Nestled in the southeast corner of Oklahoma is a town frequently called the “Mountain Gateway” or the “Iron Road”. Our town was born in native culture, the “Wild West” and a yearning for something new. Talihina was initially formed in 1887 as a part of the Choctaw Nation, Indian Territory and grew rapidly as a crucial stop on the “Frisco” Railway that connected the booming towns of Paris, Texas and Fort Smith, Arkansas. Wearing its age proudly since the late 1800s, Talihina bears many miles of cowboy and bandit memorabilia. Several of Talihina’s most influential pioneers were associated with the Western District Federal Courts and served under Isaac Parker himself. On the other hand, many of Talihina’s earliest citizens were members of the Five Civilized Tribes. Several historic Native American politicians were from the area such as Choctaw Chiefs’ Gilbert Dukes and Victor Locke Jr, as well as former Oklahoma Supreme Court Justice Samuel Earl Welch and many other influential early Oklahomans.

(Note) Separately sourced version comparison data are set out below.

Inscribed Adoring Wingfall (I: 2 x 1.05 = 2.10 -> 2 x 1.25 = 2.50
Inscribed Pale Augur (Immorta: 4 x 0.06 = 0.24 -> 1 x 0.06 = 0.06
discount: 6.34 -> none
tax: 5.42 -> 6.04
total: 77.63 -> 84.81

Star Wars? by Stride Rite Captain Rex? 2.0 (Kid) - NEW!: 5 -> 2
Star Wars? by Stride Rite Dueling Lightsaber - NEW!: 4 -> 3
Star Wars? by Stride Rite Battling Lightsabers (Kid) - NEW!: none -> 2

In modern times Talihina has worked to associate itself with seasonal tourism. The Talimena Drive along with local hunting tourism bolster a yearning for people to discover what we have to offer. Many people visit the area thanks to seasonal events such as the leaves changing over Talimena Drive, The Talihina Fall Foliage Festival and the Choctaw Nation Labor Day Festival hosted in the nearby Choctaw Nation Capitol of Tuskahoma.

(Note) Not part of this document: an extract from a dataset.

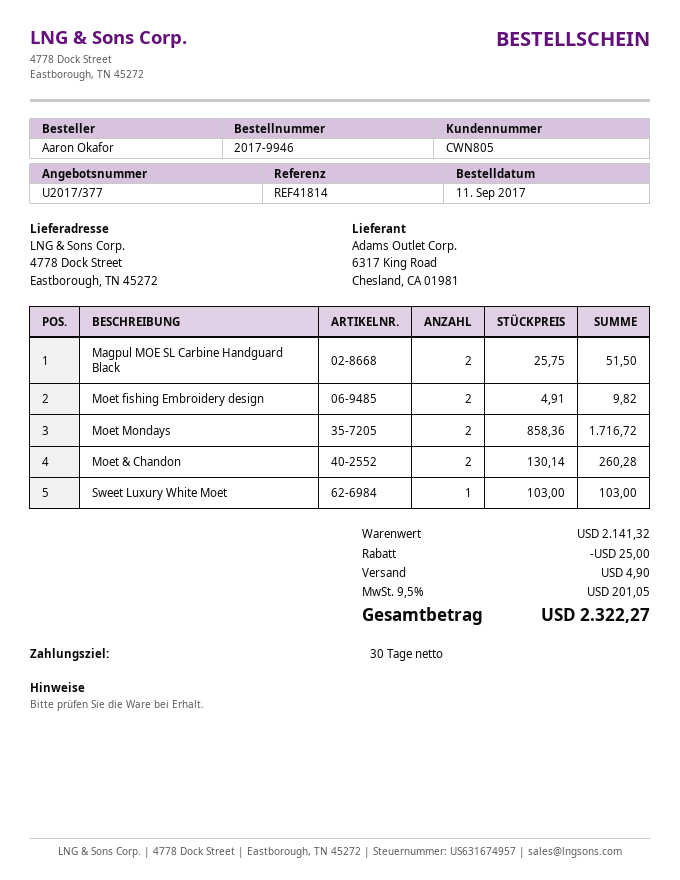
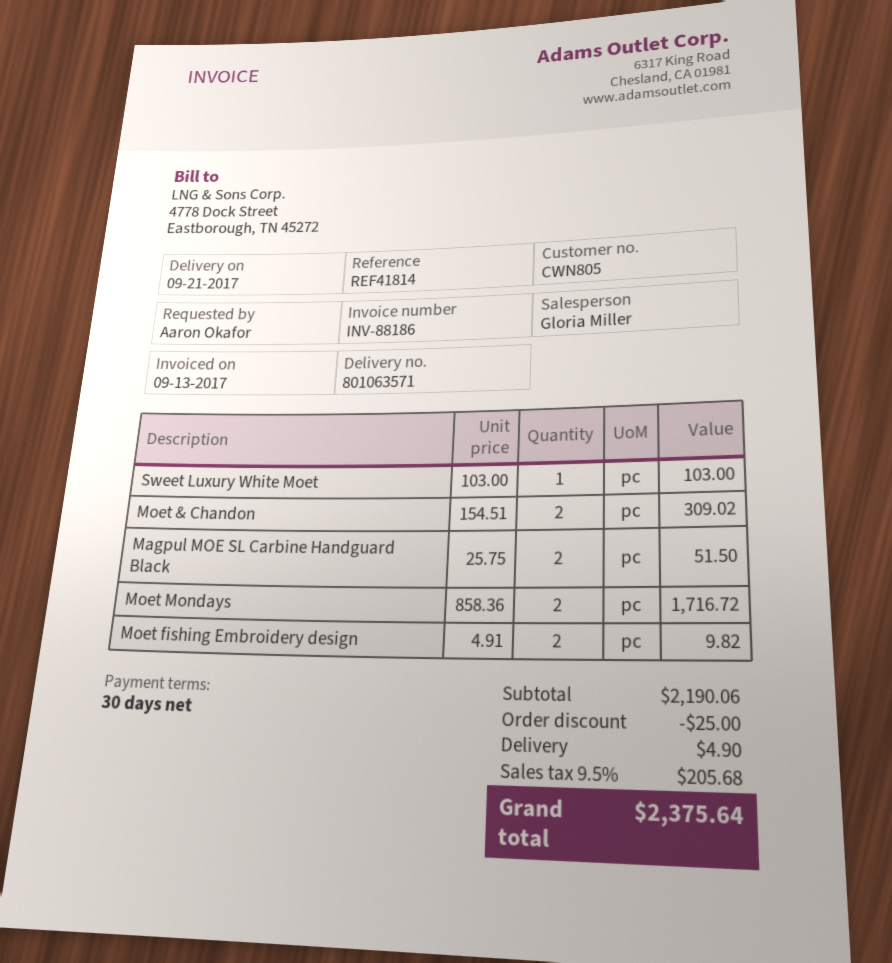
Moet & Chandon: 2 x 130.14 = 260.28 -> 2 x 154.51 = 309.02
subtotal: 2141.32 -> 2190.06
tax: 9.5% = 201.05 -> 9.5% = 205.68
total: 2322.27 -> 2375.64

Our site aims to draw attention to our unique and vital history as an early Indian Territory and Oklahoma town.
Talihina Historic Preservation Office, Inc.
Talihina.org is an official website owned and operated by the Talihina Historic Preservation Office, Inc or THPO. This website is dedicated to archiving the posts, digital assets and works of the THPO for digital long-term digest.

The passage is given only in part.